* DIRECTIONS:
Print exactly what appears from the line containing "- Alternatively, the (AHN) have a handy ." through the final line of the data below, pictures excluded.

════════

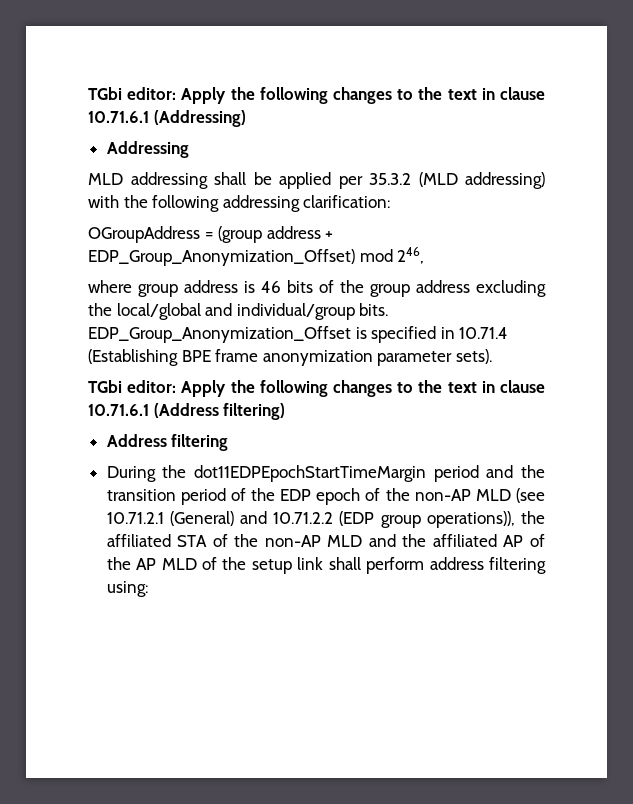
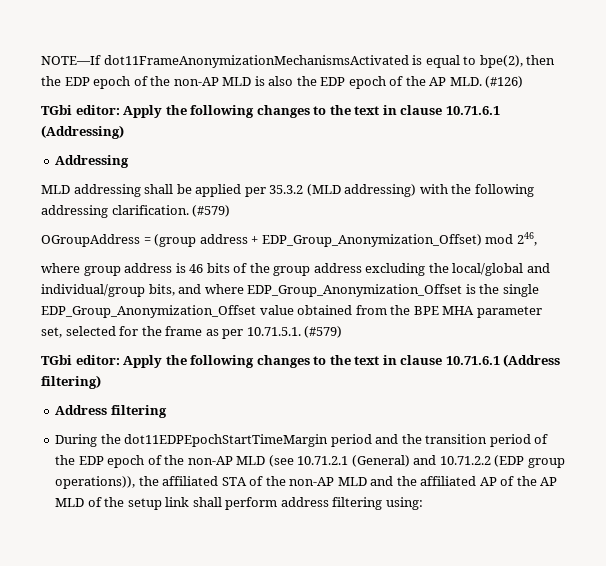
+ NOTE—If dot11FrameAnonymizationMechanismsActivated is equal to bpe(2), then the EDP epoch of the non-AP MLD is also the EDP epoch of the AP MLD. (#126)
- MLD addressing shall be applied per 35.3.2 (MLD addressing) with the following addressing clarification:
+ MLD addressing shall be applied per 35.3.2 (MLD addressing) with the following addressing clarification. (#579)
- where group address is 46 bits of the group address excluding the local/global and individual/group bits. EDP_Group_Anonymization_Offset is specified in 10.71.4 (Establishing BPE frame anonymization parameter sets).
+ where group address is 46 bits of the group address excluding the local/global and individual/group bits, and where EDP_Group_Anonymization_Offset is the single EDP_Group_Anonymization_Offset value obtained from the BPE MHA parameter set, selected for the frame as per 10.71.5.1. (#579)

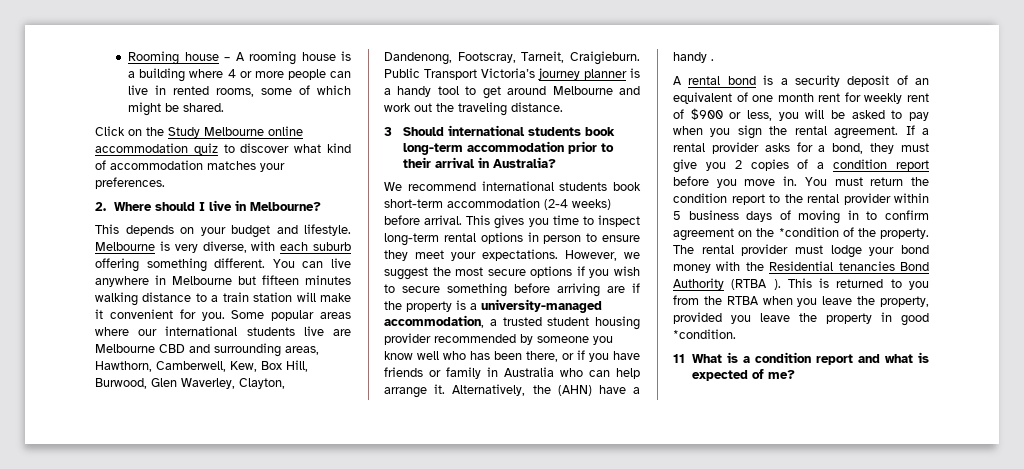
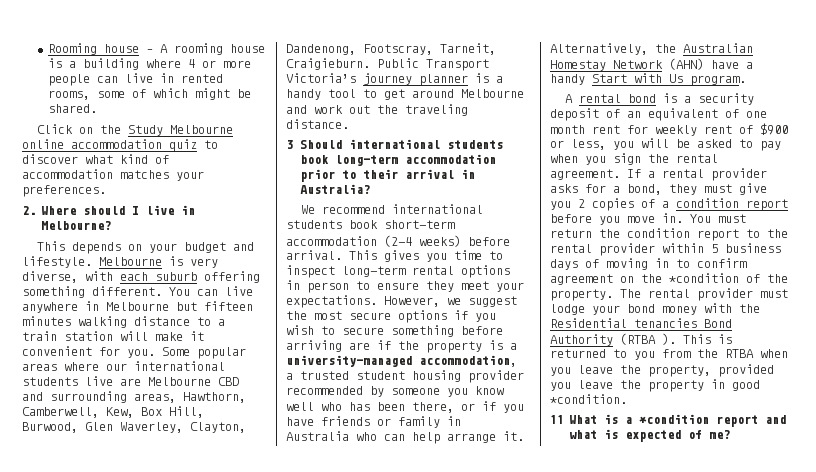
- Alternatively, the (AHN) have a handy .
+ Alternatively, the Australian Homestay Network (AHN) have a handy Start with Us program.
- 11 What is a condition report and what is expected of me?
+ 11 What is a *condition report and what is expected of me?

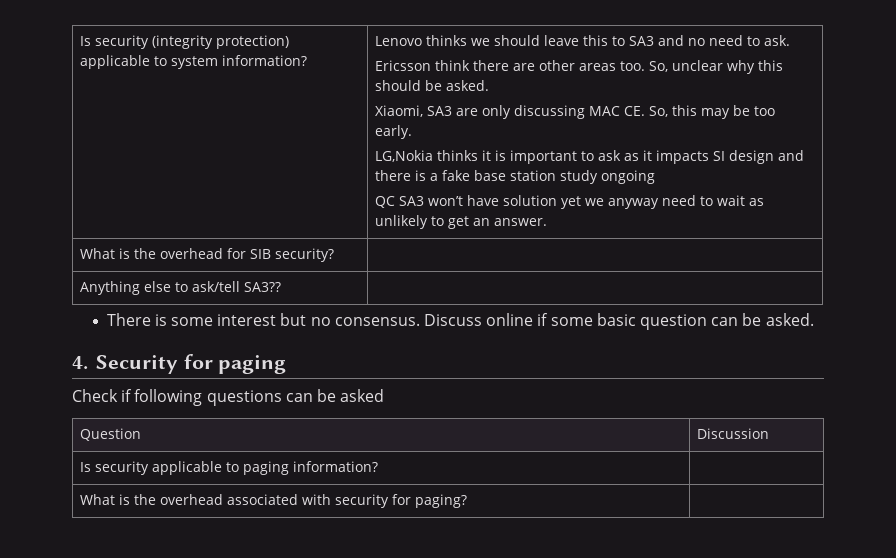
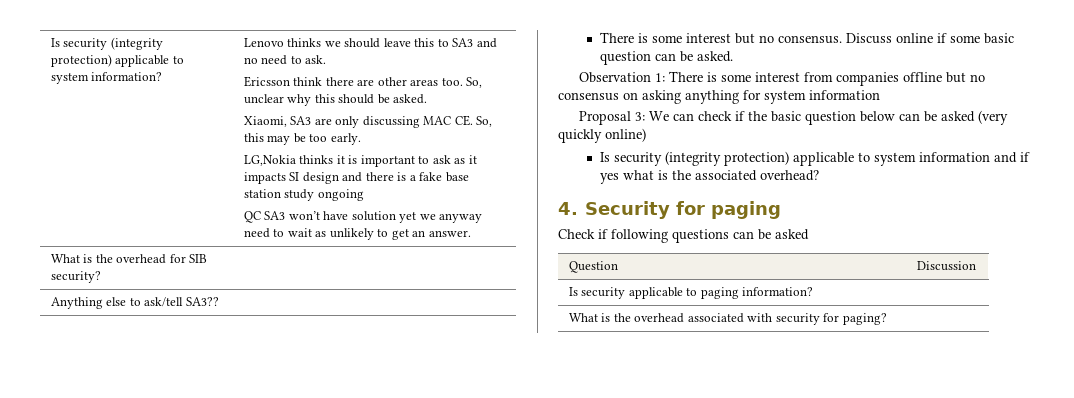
+ Observation 1: There is some interest from companies offline but no consensus on asking anything for system information
+ Proposal 3: We can check if the basic question below can be asked (very quickly online)
+ Is security (integrity protection) applicable to system information and if yes what is the associated overhead?

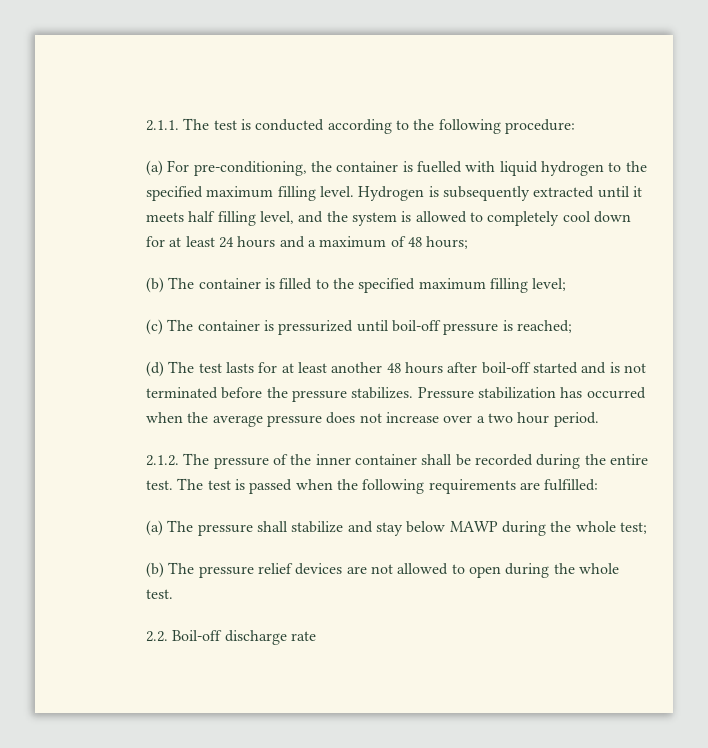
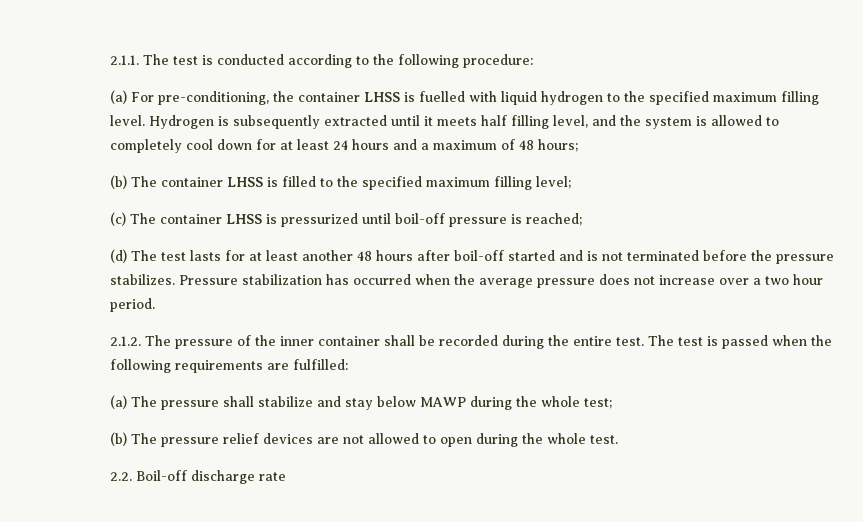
- (a) For pre-conditioning, the container is fuelled with liquid hydrogen to the specified maximum filling level.
+ (a) For pre-conditioning, the container LHSS is fuelled with liquid hydrogen to the specified maximum filling level.
- (b) The container is filled to the specified maximum filling level;
+ (b) The container LHSS is filled to the specified maximum filling level;
- (c) The container is pressurized until boil-off pressure is reached;
+ (c) The container LHSS is pressurized until boil-off pressure is reached;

════════

* EXERCISE RESULT:
- Alternatively, the (AHN) have a handy .
+ Alternatively, the Australian Homestay Network (AHN) have a handy Start with Us program.
- 11 What is a condition report and what is expected of me?
+ 11 What is a *condition report and what is expected of me?

+ Observation 1: There is some interest from companies offline but no consensus on asking anything for system information
+ Proposal 3: We can check if the basic question below can be asked (very quickly online)
+ Is security (integrity protection) applicable to system information and if yes what is the associated overhead?

- (a) For pre-conditioning, the container is fuelled with liquid hydrogen to the specified maximum filling level.
+ (a) For pre-conditioning, the container LHSS is fuelled with liquid hydrogen to the specified maximum filling level.
- (b) The container is filled to the specified maximum filling level;
+ (b) The container LHSS is filled to the specified maximum filling level;
- (c) The container is pressurized until boil-off pressure is reached;
+ (c) The container LHSS is pressurized until boil-off pressure is reached;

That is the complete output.